Playing games and puzzles is a great way to encourage children to learn colours. There’s a great mixture out there and these ones are some of our favourites. We have had many hours of fun play time with these even if we don’t strictly stick to the rules which can be hard with a three year old.

For us, numbers have always been a strong point of learning and from a young age. However, colours we have certainly struggled with and any questions until recently (aged three) he has just ignored and got on with something else. So we had to break that trend by adding a bit of fun into the equation! Some puzzles and games.

For his third birthday we had a cunning plan, we decided to put numerous games and puzzles onto the wish list that would promote colours, to help try to speed things along a little. Needless to say, he was extremely excited about getting so many games and puzzles and it was quite clear from the word go that he was quite happy playing them!

What we have also loved about playing games and puzzles is that we can join in on the fun too.    Not only does it create a great family activity for us all to enjoy, there are also so many other benefits that he is gaining from this type of learning.

Why puzzles are good for development

Puzzles have so many benefits to help with a child’s learning. Teach.com have completed some extensive research into the benefits of puzzles and summarise them into three categories; physical skills,  cognitive skills & emotional skills.

Physical skills are highly important in a child’s development and by completing puzzles, they will learn hand eye coordination as well as fine motor skills. The amount of benefit a child will get will very much depend on the complexity of the puzzle. You obviously wouldn’t give a child aged three a 1000 piece jigsaw of the sky – the likely hood of them completing it is going to be remotely slim and will only result in frustration. Instead, start off with something small such as a 12 piece jigsaw and grow from there. In terms of fine motor skills, puzzles can also help further on down the line with handwriting.

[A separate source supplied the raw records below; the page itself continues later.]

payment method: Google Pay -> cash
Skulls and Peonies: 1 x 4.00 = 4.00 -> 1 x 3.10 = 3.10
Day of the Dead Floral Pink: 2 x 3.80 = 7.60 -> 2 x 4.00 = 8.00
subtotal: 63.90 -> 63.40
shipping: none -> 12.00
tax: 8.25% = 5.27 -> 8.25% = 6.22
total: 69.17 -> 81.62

Cognitive Skills will come in when looking at things such as the shape recognition, memory and problem solving. All three of these are present in puzzles and in their plenty too. We have certainly seen the development over a number of months and by introducing more complex puzzles, the sense of achievement he gains from completing them is lovely to see.

Emotional skills are so important to a child’s development in that not everything is available at the touch of a button. A puzzle, will in some cases, take a lot longer than a child first thinks, which is a great teacher of patience. No doubt patience is a skill that every child is going to need later on in life.

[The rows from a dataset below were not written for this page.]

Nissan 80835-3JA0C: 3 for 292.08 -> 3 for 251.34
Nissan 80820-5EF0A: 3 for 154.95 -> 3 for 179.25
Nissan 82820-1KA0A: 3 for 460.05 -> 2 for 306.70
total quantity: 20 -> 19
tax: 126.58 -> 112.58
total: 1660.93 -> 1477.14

Here are some of our favourites.

 

Orchard Toys Colour Match Jigsaw Game 

This great simple game involves linking up a string of puzzle elements that all have the same colour. At the top of the string is the colour word and at the bottom a block of that colour. In between, there are a number of recognisable items that are of that colour. We love this puzzle because it also promotes association with objects as well as the colour itself.

Available through Amazon

 


Puzzle Game With Colour Buttons

This puzzle is great for children to play on their own. They may need a little encouragement in the beginning to  understand how to play the game but once they have the hang of it, the aim is to complete the other templates, all of which are recognisable pictures. Each one of the templates uses a mixture of the 6 coloured pegs to complete them.

Available through Amazon

 


Orchard Toys Red Dog Blue Dog Lotto Game

This is an extremely popular game that can be played by children from a young age. It can be played as a simple game of matching or for older children a little more competitive where the cards are shuffled and faced down.  All of the cards and boards are brightly coloured with well known objects which make them really appealing to children. A great game to play with adults or older siblings.

Available through Amazon

 


Orchard Toys Dotty Dinosaurs Game

We play this game a lot. Suitable for up to 4 players and has two games within it. One side of the dinosaur has a colour matching game and the other a shape matching game. There are two dice included and along with the matching skills, it also teach patience as the game will become harder the more pieces that have been placed on the board. Great fun and this has been a real help in the colour learning journey.

Available through Amazon


Orchard Toys Post Box Game

A great first game for children of 2 years plus. The game itself can be played individually or as a group. It helps promote colour matching and hand eye coordination as children find the right coloured letters and then post them into the right postbox. For older children this can be a little more competitive as each of the letters are turned over and the first one to find all their letters and post them is the winner. A great all rounder!

Available through Amazon


Galt Toys Number Puzzles

This puzzle is predominantly for learning numbers but can also be used to learn colours at the same time. The puzzle includes three pieces for each of the numbers – goes up to 10. Each one shows the number as a digit, objects to count as well as it being written. Can be played independently or with the help of a parent.

Available through Amazon

 

Puzzles and games really are a great way to bring colours to life alongside other craft activities. By playing games, we have noticed quite a different in development as it is a non forced way of learning.

We’d love to hear of your methods or games that you play with your little ones that help with the journey of learning colours.